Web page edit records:
BEGIN
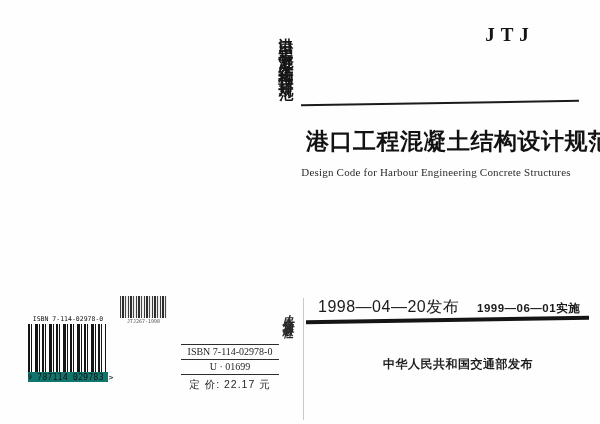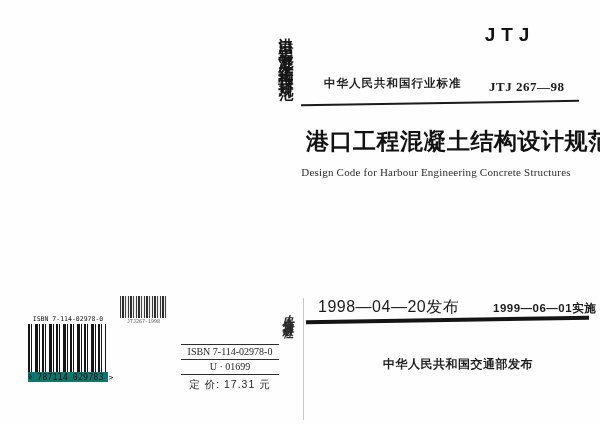--- a/index.html
+++ b/index.html
@@ -44,21 +44,21 @@
     left: 303px; top: 298px;
     width: 1px; height: 122px;
     background: #c9c9c9;
   }
 
   
   .jtj {
     position: absolute;
     left: 430px; top: 24px; width: 160px;
     text-align: center;
-    font-family: Liberation Sans, sans-serif;
+    font-family: Liberation Serif, serif;
     font-size: 19px;
     font-weight: bold;
     letter-spacing: 6px;
     color: #141414;
   }
   .std-class {
     position: absolute;
     left: 324px; top: 76px;
     font-size: 11.5px;
     font-weight: bold;
@@ -109,21 +109,20 @@
     letter-spacing: 0.5px;
     color: #1b1b1b;
   }
   .date-eff {
     position: absolute;
     left: 477px; top: 301px;
     font-size: 11.5px;
     font-weight: bold;
     letter-spacing: 0.5px;
     color: #1b1b1b;
-    margin-left: 16px;
   }
   .rule-thick {
     position: absolute;
     left: 306px; top: 318px;
     width: 283px; height: 4px;
     background: #151515;
     transform: rotate(-0.9deg);
   }
   .ministry {
     position: absolute;
@@ -216,22 +215,20 @@
 </head>
 <body>
 
 <div class="page">
 
   <div class="spine-title">港口工程混凝土结构设计规范</div>
   <div class="spine-publisher">人民交通出版社</div>
   <div class="fold-line"></div>
 
   <div class="jtj">JTJ</div>
-  <div class="std-class">中华人民共和国行业标准</div>
-  <div class="std-num">JTJ 267—98</div>
   <div class="rule-thin"></div>
   <div class="cover-title">港口工程混凝土结构设计规范</div>
   <div class="cover-title-en">Design Code for Harbour Engineering Concrete Structures</div>
   <div class="date-issue">1998—04—20发布</div>
   <div class="date-eff">1999—06—01实施</div>
   <div class="rule-thick"></div>
   <div class="ministry">中华人民共和国交通部发布</div>
 
   <div class="barcode-block">
     <div class="bc-isbn">ISBN 7-114-02978-0</div>
@@ -243,16 +240,16 @@
     <div class="bars-small"></div>
     <div class="sb-label">JTJ267-1998</div>
   </div>
 
   <div class="price-box">
     <div class="pb-line"></div>
     <div class="pb-isbn">ISBN 7-114-02978-0</div>
     <div class="pb-line"></div>
     <div class="pb-code">U · 01699</div>
     <div class="pb-line"></div>
-    <div class="pb-price">定  价: 17.31 元</div>
+    <div class="pb-price">定  价: 22.17 元</div>
   </div>
 
 </div>
 
 </body></html>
END
Work instructions:
Show every line of the records above that contains the word "Liberation".

Problem solution:
-    font-family: Liberation Sans, sans-serif;
+    font-family: Liberation Serif, serif;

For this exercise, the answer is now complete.